Wednesday, April 20, 2016

Point Grey Foreshore - Part Four

Okay, one more post from this short stretch of beach. The seawall immediately west of Volunteer Park is very new and has gotten a lot of attention, in part because it is so unique and so visible.

As sculpture, or architecture, I thought it was pretty cool. If seawalls are going to get built, it would be nice to see them designed to be beautiful as well as functional. So many are ugly or boring or uninspired or cookie cutter. Sort of like strip malls and eastern-bloc apartment buildings. This is different.

The seawall is constructed from Corten (COR-TEN) Steel, an alloy intended to oxidize rapidly, creating a rust coating that doesn't require painting.
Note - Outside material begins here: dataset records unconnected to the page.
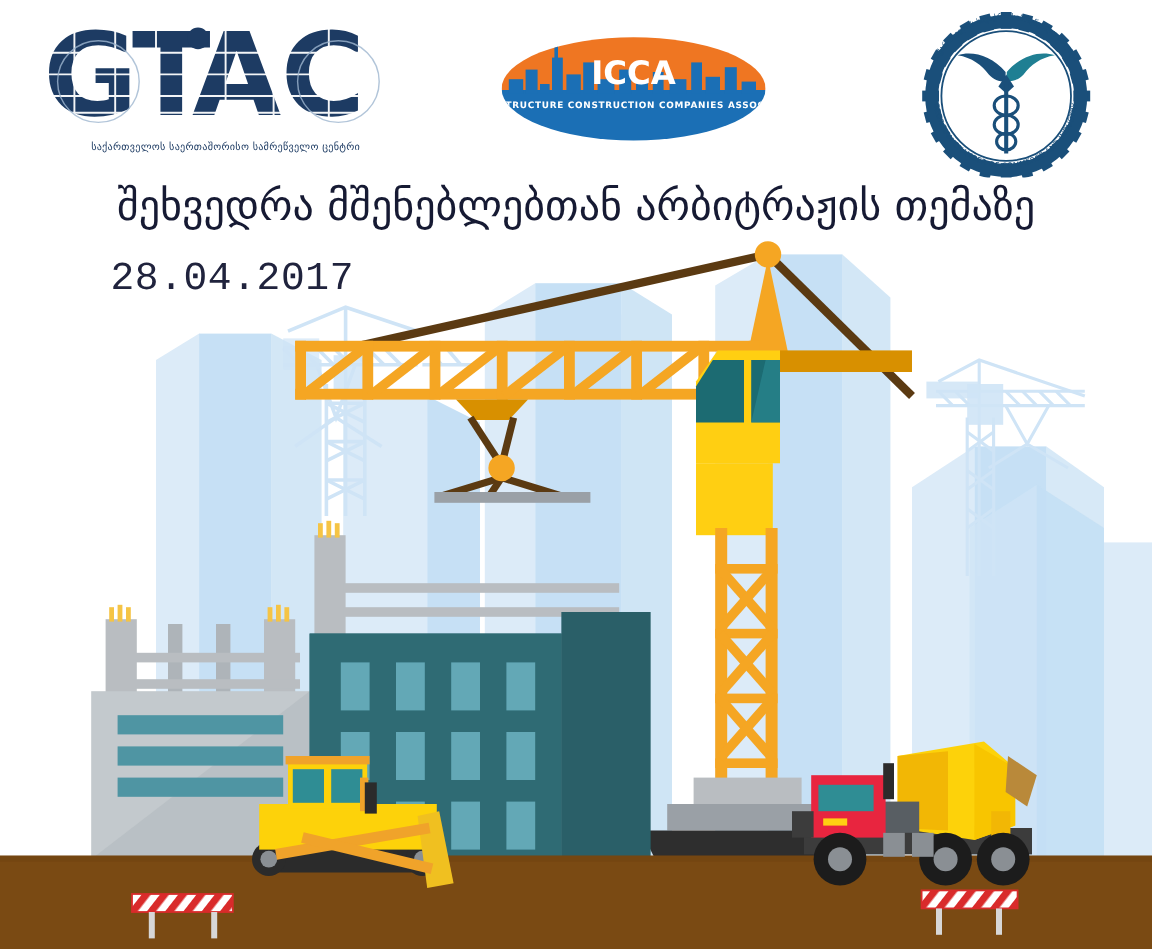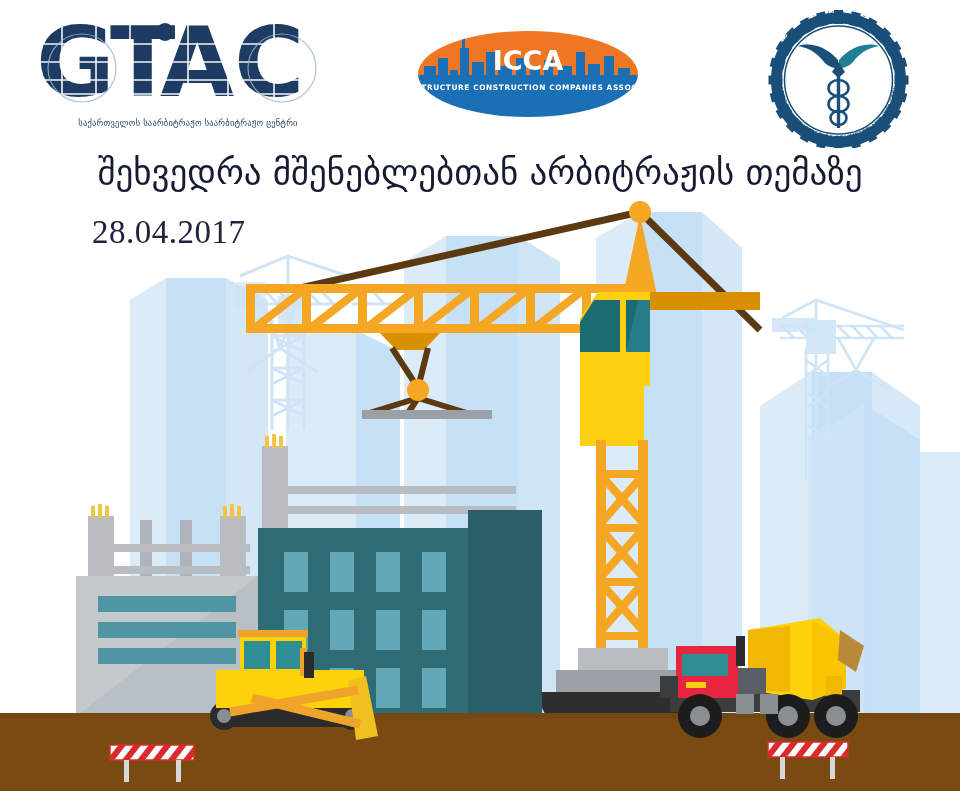--- a/index.html
+++ b/index.html
@@ -342,7 +342,7 @@
           </g>
         </svg>
       </div>
-      <div class="sub">საქართველოს საარბიტრაჟო საარბიტრაჟო ცენტრი</div>
+      <div class="sub">საქართველოს საერთაშორისო სამრეწველო ცენტრი</div>
     </div>
 
     <div class="icca">

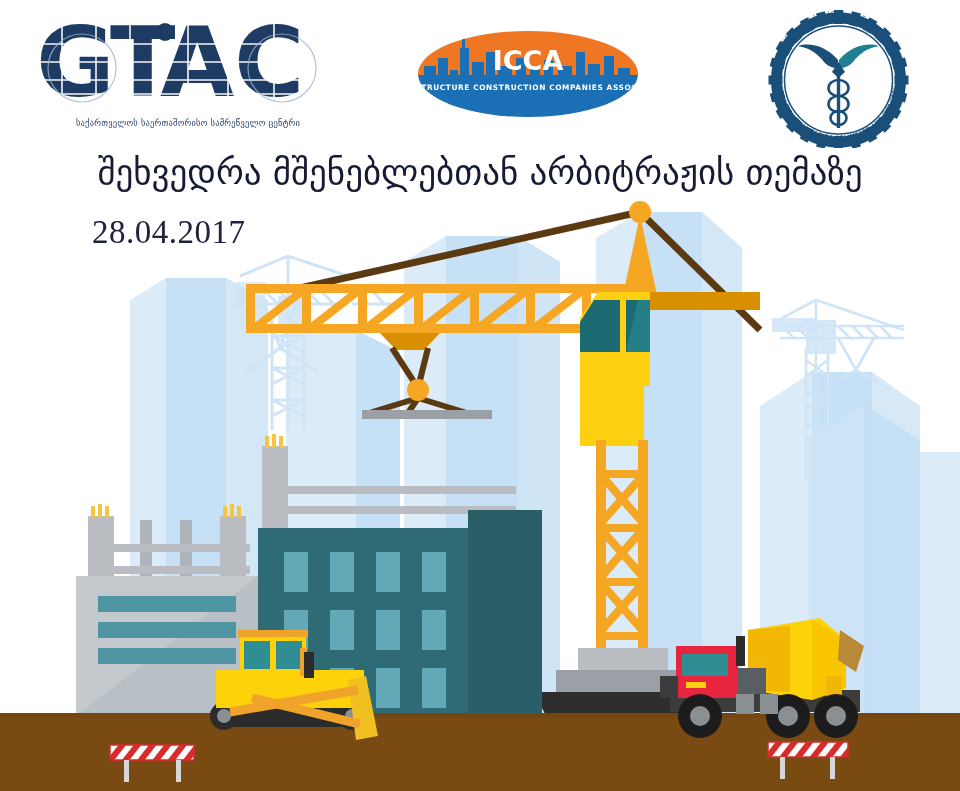--- a/index.html
+++ b/index.html
@@ -47,7 +47,7 @@
   .date{
     position:absolute;left:92px;top:62px;
     font-size:33px;color:#20233d;letter-spacing:.5px;
-    font-family:Liberation Serif, serif;
+    font-family:Liberation Mono, monospace;
   }
 </style>
 </head>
It's been around for a long time and has become a favorite of some architects and artists who like its raw look and functionality. 

For more on this seawall, including about its designers and builders, check out:
ShapedScape 2014

Houzz: Metamorphous

When this was first brought to my attention earlier this year, one of the claims was that it would naturally degrade over time. I understood this to mean that it was really just a temporary structure - which is sort of a neat idea with seawalls, as long as they don't just get replaced by something else later on. Given that the recommendations for Corten Steel suggest not using it near saltwater (because it will corrode even faster), I guess this adds weight to the argument that this is a "temporary" installation. But what happens as it breaks down over a few decades? Does the steel begin to develop ragged holes as the rust stains gradually spread down the beach? Or is the whole process completely benign?
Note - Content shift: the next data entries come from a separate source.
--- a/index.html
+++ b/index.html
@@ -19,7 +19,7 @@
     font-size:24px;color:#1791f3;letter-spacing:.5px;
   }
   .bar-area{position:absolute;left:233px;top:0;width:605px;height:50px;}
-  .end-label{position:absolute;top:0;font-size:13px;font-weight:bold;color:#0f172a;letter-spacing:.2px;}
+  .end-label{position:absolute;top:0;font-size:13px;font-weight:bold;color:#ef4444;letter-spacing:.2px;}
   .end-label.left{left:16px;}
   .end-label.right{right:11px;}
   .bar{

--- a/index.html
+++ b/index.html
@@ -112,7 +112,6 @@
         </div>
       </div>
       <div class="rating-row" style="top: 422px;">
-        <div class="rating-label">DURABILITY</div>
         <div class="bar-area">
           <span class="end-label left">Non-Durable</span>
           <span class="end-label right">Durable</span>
For the time being, the wall is sufficiently far back that only the highest tides will reach it. But if this shoreline is eroding - and we must assume that it is - there will be less and less beach in front of the wall over time. The boulders placed on the beach (we saw this approach used in West Vancouver a few posts back) may trap some sediment, but they don't really change the underlying processes of rising sea level and chronic erosion.